"You may do what you like, Mr. Mason," said the old lady, pleased with his familiarity; "but peelin' apples ain't jest the kind of work to set a schoolmaster at."

"Schoolmasters a'n't all of them so good for nothing as you think. Come on, Barbara, a little apple-peeling will make it seem like home to me; and this living 'round in other people's houses has made me homesick."

Barbara came out and took her old place on the loom-bench, beside the great three-peck basket of yellow apples. Her seat raised her considerably higher than Mason, who occupied a low chair. In front of Barbara was another chair, on which sat a pan to hold the quarters of apples when prepared for drying; on one of the rungs of this Barbara supported her feet. The candle which Mrs. Grayson lighted shed a dim yellow light from one end of the high smoke-blackened mantel-shelf, which extended across the chimney above the cavernous kitchen fire-place. The joists of the loft were of heavy logs, and these, and the boards which overlaid them, and all the woodwork about this kitchen, were softened and sombered by the smoke that had escaped from the great, rude chimney; for the kitchen was the original log-cabin built when Tom's father, fresh from Maryland, had first settled on the new farm; the rest of the house had grown from this kernel.
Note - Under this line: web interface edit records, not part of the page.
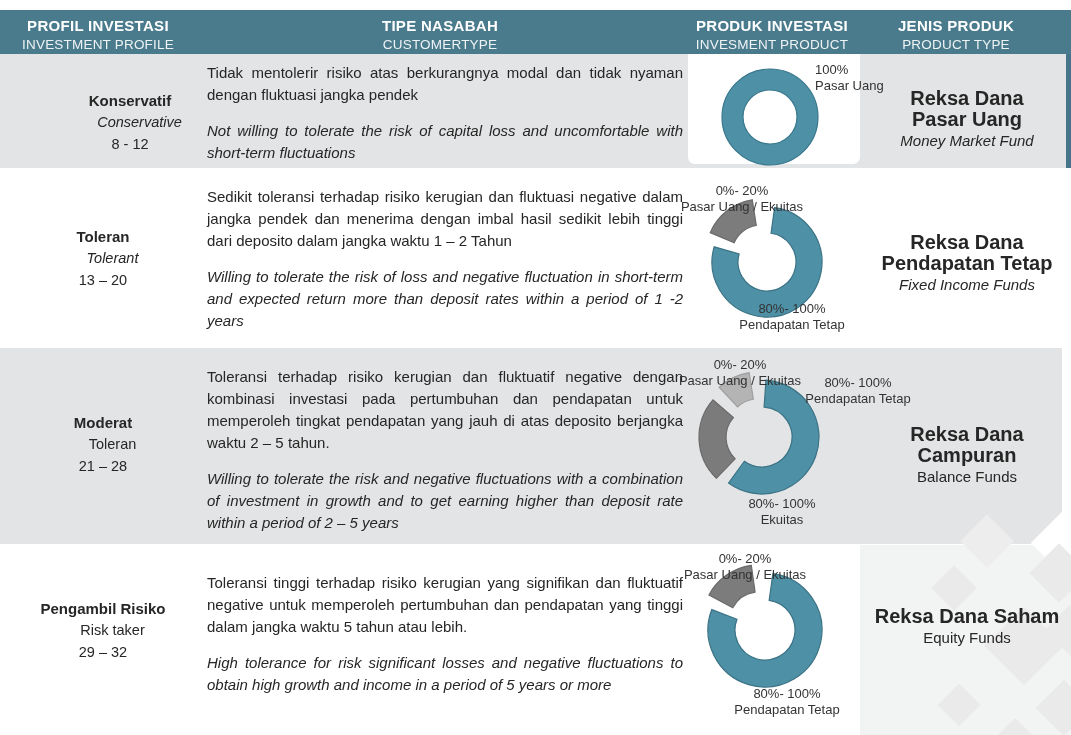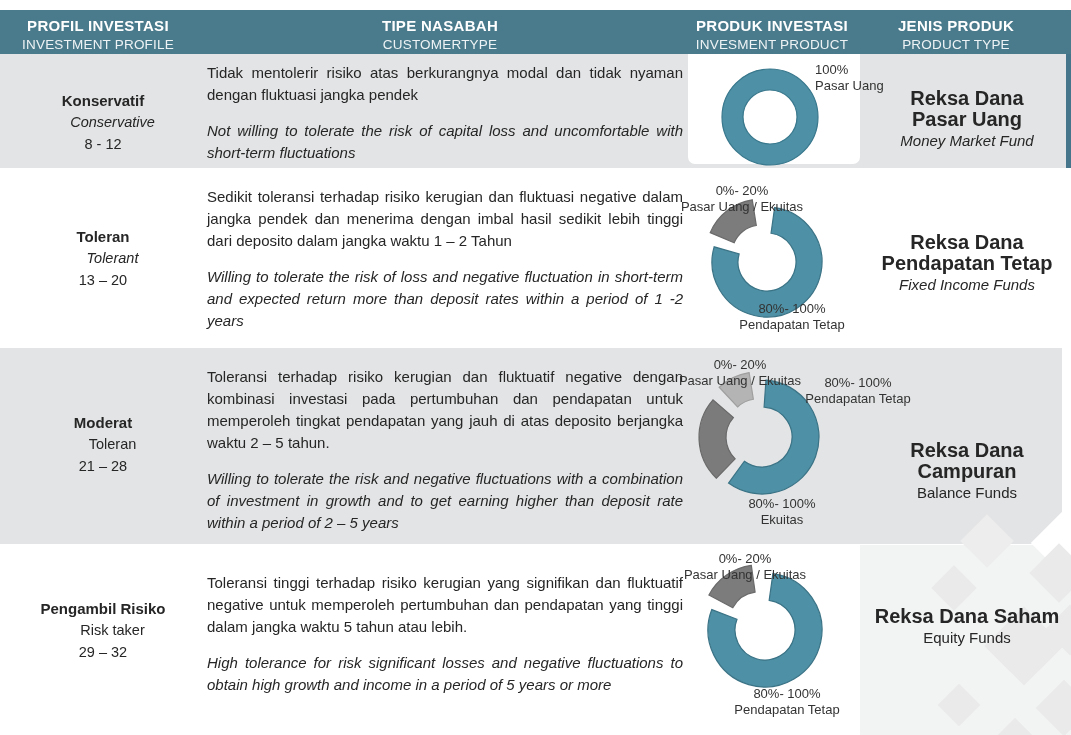"Konservatif" .p-r1 { padding-left: none -> 27px }
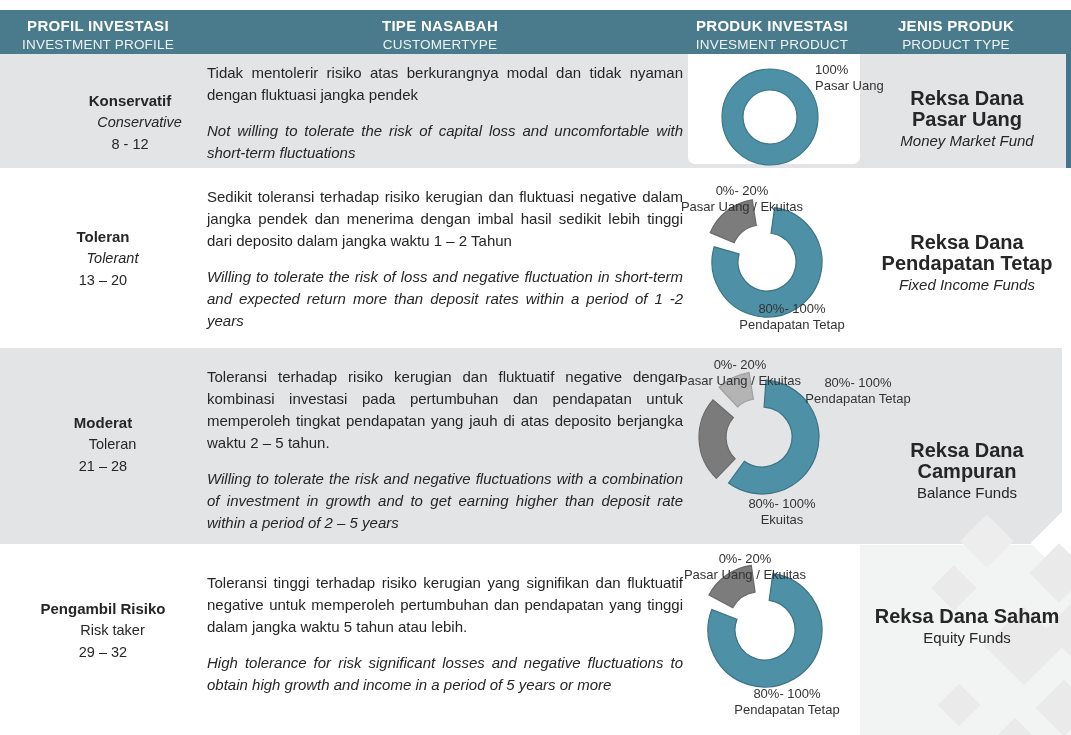"Reksa Dana Campuran" .pr-r3 { top: 440px -> 424px }
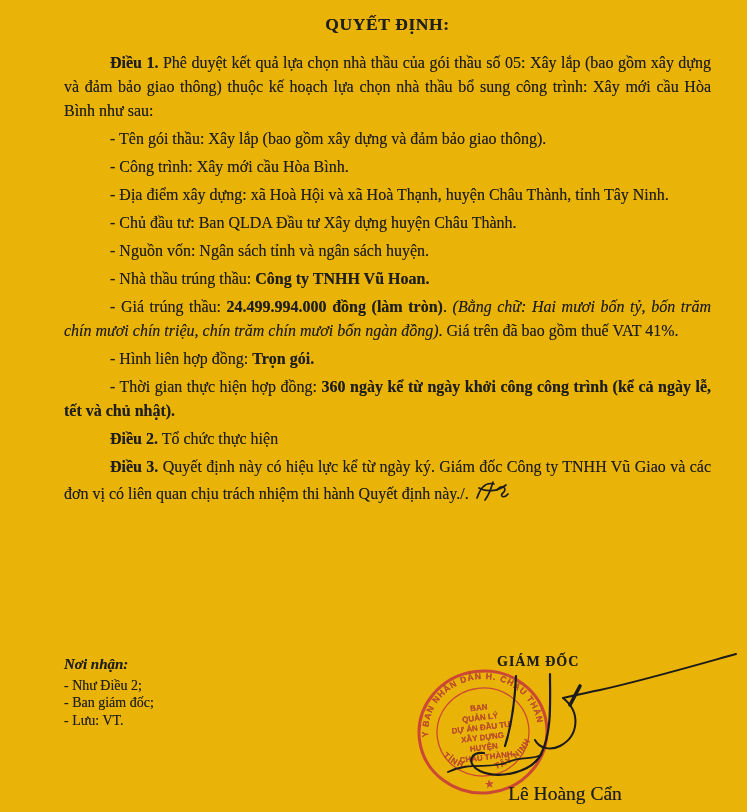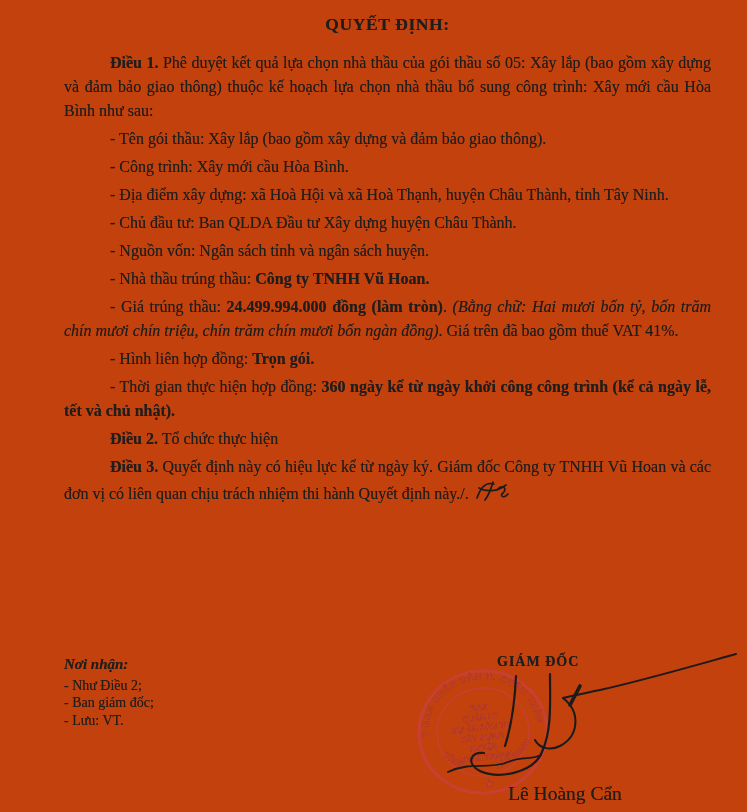"QUYẾT ĐỊNH:" .page { background: #c2410c -> #eab308 }
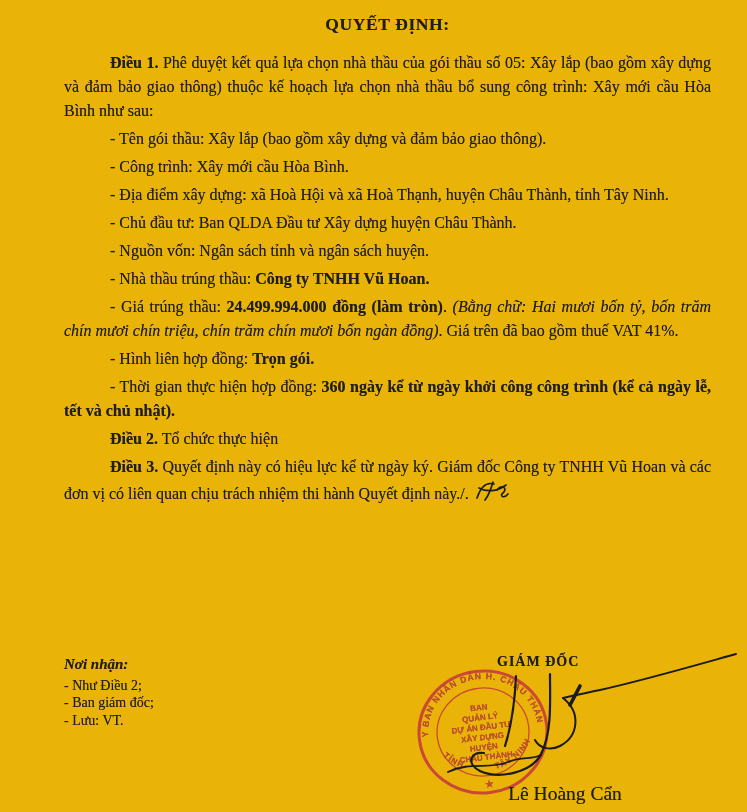"Quyết định này có hiệu" span { text: Hoan -> Giao }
The mother, who had not dreamed of any relation between Barbara and Hiram Mason more friendly than that of master and pupil, was a little surprised at the apparently advanced stage of their acquaintance; but she liked it, because it showed that the schoolmaster was not "stuck up," and that he understood that "our Barb'ry" was no common girl. Tom looked in at the open outside door of the kitchen after a while, and was pleased. "Barb deserved a nice beau if ever anybody did," he reflected, and it might keep her from feeling so bad over his own failures. Not wishing to intrude, and wearied to exhaustion with his first day of farm-work since his return, he went around to the front door and through the sitting-room upstairs to bed. When the mother had finished "putting things to rights" she went into the sitting-room, and the apple-peelers were left with only the loom, the reel, and the winding-blades for witnesses.

They talked of school, of their studies, and of many other things until the great basket of apples began to grow empty while the basket of parings and corings was full. The pan of apple-quarters having overflowed had been replaced by a pail, which was also nearly full, when, after a playful scuffle of hands in the basket, Hiram secured the last apple and peeled it. Then laying down his knife, he asked:

"You'll be back at school next week?"

Barbara had been dreading this inquiry. She wished Mason had not asked it. She had heartily enjoyed his society while they talked of things indifferent, but the question brought her suddenly and painfully back into the region of her disappointment and perplexities.

"I'm afraid I can't come any more. Things haven't gone right with us." The wide spaces between her words indicated to her companion the effort it cost to allude to her affairs.

Mason was more than ever puzzled. By what means could he establish such a ground of confidence between them as would enable him to enter into her difficulties and give her, at the least, the help of his sympathy and counsel? There seemed no way so good as that by direct approach.

"Barbara," he said, drawing his chair nearer to the loom-bench and leaning forward toward her, "won't you please tell me about your affairs, if—if you can do it? I don't want to intrude, but why can't you let me be your best friend and—help you if I can?"